Meine Ausgangssituation:
Ich habe eine Datenbank aus der bestimmte Daten in eine XML Struktur gebracht werden sollen.
Hierzu dachte ich mir ich bilde die nötige XML - Struktur in Java - Klassen ab.

Später soll das aus der XML - Struktur entstanden xml. - File mit cocoon in ein PDF - File gewandelt werden.
Das sollte aber dann kein Problem mehr darstellen.
Mein Hauptproblem ist dass ich nicht genau weiss wie ich die Daten aus der Datenbank in die korrekte Form (XML- Struktur) bringe. 

Das XML - File hat folgende Struktur.

 - DocRoot
   -Zeile
     -Etikette
       -Bereich
         -DataFields


-/DocRoot

Dabei hat jede DocRoot 1 oder mehrere Zeilen
Jede Zeile besitzt 1 oder mehrere Etiketten
Jede Etikette besitzt bis zu 2 Bereich 
Jeder Bereich besitzt ein oder mehrere Datafields



Alle Daten die für die spätere Erstellung des XML - Files über die Objekte nötig sind kommen aus einer MySQL - Datenbank.

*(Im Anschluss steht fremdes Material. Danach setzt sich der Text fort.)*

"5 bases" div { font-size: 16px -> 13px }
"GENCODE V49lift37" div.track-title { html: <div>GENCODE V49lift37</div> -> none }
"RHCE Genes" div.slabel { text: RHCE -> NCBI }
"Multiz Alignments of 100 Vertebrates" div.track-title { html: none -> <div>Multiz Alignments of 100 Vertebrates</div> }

Würdet ihr die XML - Struktur in Java - Klassen abbilden? Wahrscheinlich schon.
Wie pack ich das am besten an?
Vererbung usw.
Wär super wenn mir da jemand unter die Arme greifen könnte.

Vielen Dank...


----------



## KSG9|sebastian (27. Mrz 2006)

welche datenbank? kann die kein xml-export ?


----------



## Guest (27. Mrz 2006)

is eine MySQL 4 Datenbank.
daran hab ich noch gar nicht gedacht.
Schau gleich mal nach ob die das kann.

Danke...


----------



## Guest (27. Mrz 2006)

Hmm... irgendwie steh ich aufm Schlauch.
Wie oben geschrieben hab ich doch ne Menge unterschiedlicher Etiketten bei der ca. 2 Werte anders sind und der Rest gleich bleibt.
Ich muss praktisch für jede Etikette eine Datenbankabfrage starten, den sql - String irgendwie aus dem ResultSet holen die nächste Datenbankabfrage starten und den geholten SQL - String an den vorigen anhängen.
Ich glaube das klappt nicht so recht und es wäre besser wenn ich die XML - Struktur in Klassen abbilde.
Kann mir da jemand helfen?

Vielen Dank euch allen


PS:

Wie bekomme ich den XML - String einer Datenbankabfrage aus dem ResultSet überhaupt generiert?


----------